INVESTIGADORES
SOTO Axel Juan
congresos y reuniones científicas
Título:
Argo as a platform for integrating distinct biodiversity analytics tools into workflows for building graph databases
Autor/es:
RIZA BATISTA-NAVARRO; NHUNG T.H. NGUYEN; AXEL J. SOTO; WILLIAM ULATE; SOPHIA ANANIADOU
Lugar:
Ottawa
Reunión:
Simposio; TDWG 2017 Symposium on Semantics for Biodiversity Science; 2017
Resumen:
Together with the increasingly growing amount of available data on biodiversity comes the proliferation of various informatics tools aimed at the collection, management and analysis of biodiversity-relevant knowledge.
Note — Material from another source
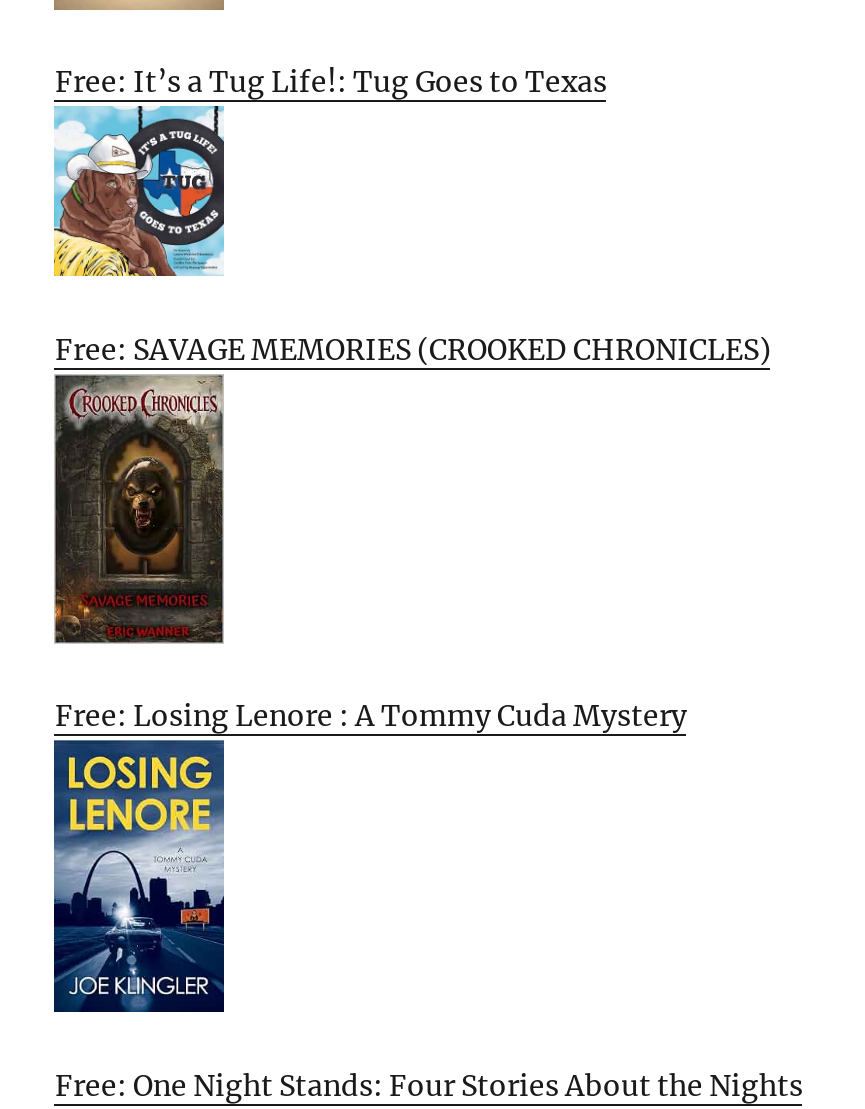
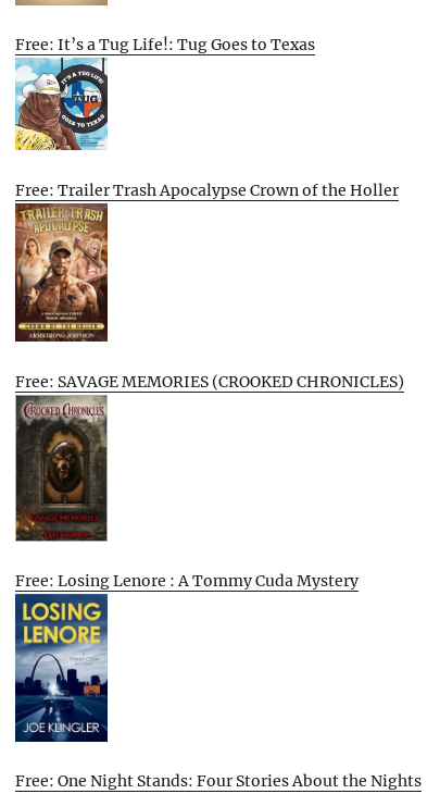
none -> [14,208,109,343] [image]
none -> [16,180,399,200] Free: Trailer Trash Apocalypse Crown of the Holler

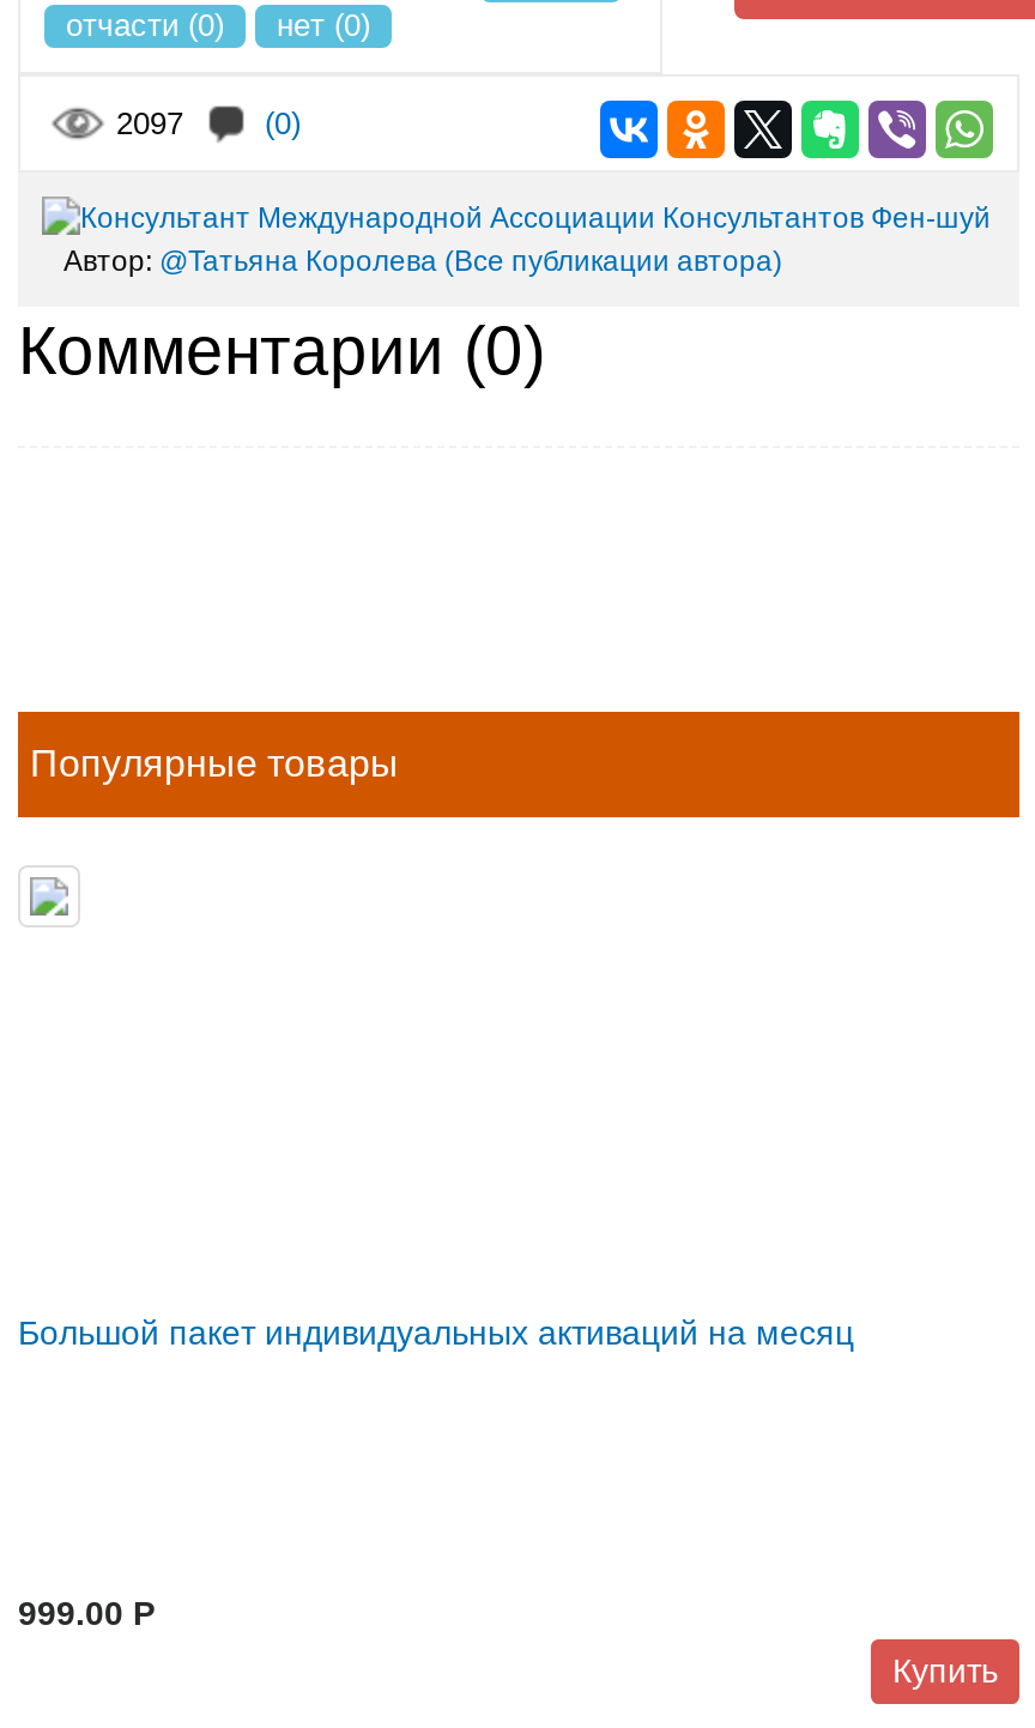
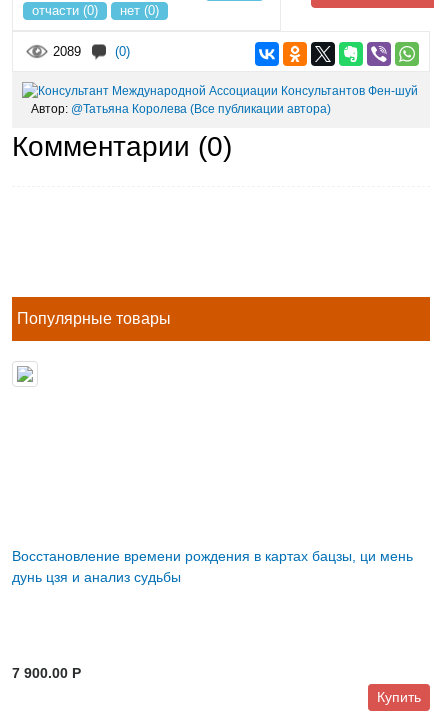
[116,106,183,142] 2097 -> [53,44,81,59] 2089
[18,1314,854,1352] Большой пакет индивидуальных активаций на месяц -> [12,548,413,585] Восстановление времени рождения в картах бацзы, ци мень | дунь цзя и анализ судьбы
[18,1594,155,1632] 999.00 P -> [12,665,81,681] 7 900.00 P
Consequently, we have seen how several data formats and programming languages or environments have come into use, giving rise to a problem in interoperability should anyone wish to combine the outputs of distinct tools, or to integrate them into one solution.Argo (Rak et al. 2012), an online text mining workbench based on the Unstructured Information Management Architecture (UIMA) interoperability standard, offers a means for seamlessly unifying various tools and resources into customisable text processing workflows. Among many other features, Argo provides: (1) a library of diverse tools, i.e., UIMA components, each of which is dedicated to a specific task such as loading datasets or gazetteers of interest (e.g., the Biodiversity Term Inventory), recognition of species names and their semantically related terms (Nguyen et al. 2017); (2) a graphical interface for designing workflows using components as building blocks; (3) an environment for executing and monitoring the progress of workflows; and (4) a user-interactive annotation editor for manually revising or validating results of automated processing.Recently, Argo has been extended to provide support for incorporating into workflows external web services conforming with the Representational State Transfer (REST) protocol. Taking advantage of these features, we demonstrate how we combine in-house tools and resources for named entity recognition (Batista-Navarro et al. 2017) with externally developed ones, e.g., EXTRACT (Pafilis et al. 2016), in order to build text mining workflows for populating neo4j graph databases with biodiversity-relevant knowledge. To provide a few exemplars, we focus on use cases that seek to leverage various sources of literature to capture fine-grained information on the habitat and reproductive conditions of: (1) a subset of plants catalogued in World Flora Online (Jackson and Miller 2015), and (2) tropical trees belonging to the Dipterocarpaceae family.